SLC15A4 was associated with SLE in the EA cohort and localized by the AA signal in the meta-analysis. The top EA signal was supported by a 43.7 kb region of SLE-associated SNPs exhibiting P values within one order of magnitude of the top signal. The meta-analysis narrowed the region of association to four SNPs, spanning 9.5 kb around rs1059312 (Supplementary Fig. 15j). rs1059312 is an eQTL for SLC15A4 and three supporting SNPs (rs2291349, rs4760593 and rs11059916) altered CpG sites. The region has been previously reported in Asian populations25,26; but this is the first instance of genome-wide significance in EA (P<5 × 10−8)26.

On 17q25 near GRB2, rs8072449 (OR=0.84, P=1.19 × 10−11) had modest support in each ancestry, but met genome-wide significance and better localization in the meta-analysis. rs8072449 is an eQTL for GRB2 (Supplementary Fig. 13m). There were eight additional SNPs with a meta-analysis P value within one order of magnitude of the maximum association, and the transancestral analysis reduced the interval of association from 93 to 82 kb. The best RegulomeDB scores for these 9 SNPs was 1f for rs7219, reflecting rs7219 as a known cis-eQTL (NUP85, MIF4GD, MRPS7), a transcription binding site and within a DNase peak; in total 7 of the 9 SNPs were reported in transcription binding sites. Interestingly, the top associated SNP, rs8072449, breaks a CpG site and 6 others either end or begin a CpG site. Hence, 7 of the 9 top associated SNPs make or break a CpG site and several are transcription binding sites. Of the 147,111 Immunochip SNPs that passed quality control analyses, only 30% begin or end a CpG site. Although this is a novel SLE association, GRB2 reportedly regulates SHP2 activity27,28, a potential contributor to SLE pathogenesis29.

A few novel regions, sparsely mapped on the Immunochip, reached genome-wide significance in the meta-analysis and merit further fine-mapping efforts. These include rs6886392 on 5q21 (OR=1.13, P=4.08 × 10−9), rs11788118 on 9q22 (OR=0.88, P=1.53 × 10−8) and rs13344313 on 19p13 (OR=0.90, P=1.07 × 10−8).

Additional loci not previously reported as having genome-wide significance for SLE in these ancestries now do so in the meta-analysis (Table 4). On 4q27, rs11724582 (OR=0.88, P=1.71 × 10−8) is near IL21, a known SLE risk locus30,31. IL21 is up-regulated by oestrogen and is produced by T follicular helper cells which stimulates B-cells to differentiate into autoantibody-secreting cells; however, there was no evidence of a SNP-by-gender interaction in any ancestry (P>0.40). The SNP rs2431098 (OR=1.19, P=3.29 × 10−21) at 5q33 between PTTG1 and MIR146A has an r2=0.52 with rs2431697, a SNP correlated with down-regulation of MIR146A32.

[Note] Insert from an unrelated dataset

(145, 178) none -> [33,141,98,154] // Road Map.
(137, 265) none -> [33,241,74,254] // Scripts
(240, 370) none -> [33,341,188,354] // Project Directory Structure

The 6p21 region is potentially confounded with nearby HLA associations. The advantages of using multiple ancestries in this study are exemplified by modelling of SNPs in the 6p21 region where three separate ancestry-specific signals were identified after adjusting for HLA alleles. The results show associations at previously reported UHRF1BP1 and two novel loci within the SCUBE3-DEF6 region (Fig. 2 and Supplementary Fig. 13e,f).

The transancestral meta-analyses of several previously established SLE associations provided important localization, and increased the number of independent signals or novel transancestral effects. These included: 1q25 (TNFSF4-LOC100506023), 1q25 (NMNAT2-SMG7-NCF2), 7q32 (IRF5-TNPO3), 8q12 (LYN-RPS20), 11p13 (PDHX-CD44) and 20q13 (NCOA5-CD40) (Table 4, Supplementary Fig. 15).

Admixture and population frequencies of SLE-associated SNPs

Clustering risk allele frequencies for Tier 1 and 2 SNPs in cases across EA, AA, and HA yielded three groups of SNPs: comparable allele frequencies in all three ancestries (75 SNPS), increased frequency in AA cases (40 SNPs), and reduced frequency in AA cases (66 SNPs) (Fig. 4); the latter two clusters show increased and decreased AA-ancestral contribution, respectively. Higher frequency risk alleles tend to exhibit comparable frequencies across ancestries; the rarest alleles were largely grouped in the reduced AA-ancestral cluster. When comparing admixture averages for risk alleles, AA exhibited the highest deviations from mean admixture estimates and EA, the lowest (Fig. 4; Supplementary Data 10). Deviations from average admixture in risk alleles were significantly weighted to higher proportions of CEU versus YRI in AA (P=8.36 × 10−12) and HA (P=2.44 × 10−4) (Supplementary Data 11), further suggesting increased European ancestry for risk alleles. When aligned to allele frequency information, highest CEU proportion deviations in AA and HA resided in the decreased-AA cluster, while the YRI proportion deviations resided in the increased-AA cluster. Thus, SLE risk alleles with a low frequency in AA are correlated with European admixture. Of the 181 Tier 1 and 2 SNPs, only in two regions were the top associated SNP (rs1804182 AA Tier 1 and rs11845506 HA Tier 2) nearly monomorphic (frequency<0.003) in the other ancestral cohorts. This suggests that most of the ancestry-specific SNP associations were not driven by the presence of monomorphic alleles in the non-discovery cohorts. These allele patterns are further illustrated in Fig. 4.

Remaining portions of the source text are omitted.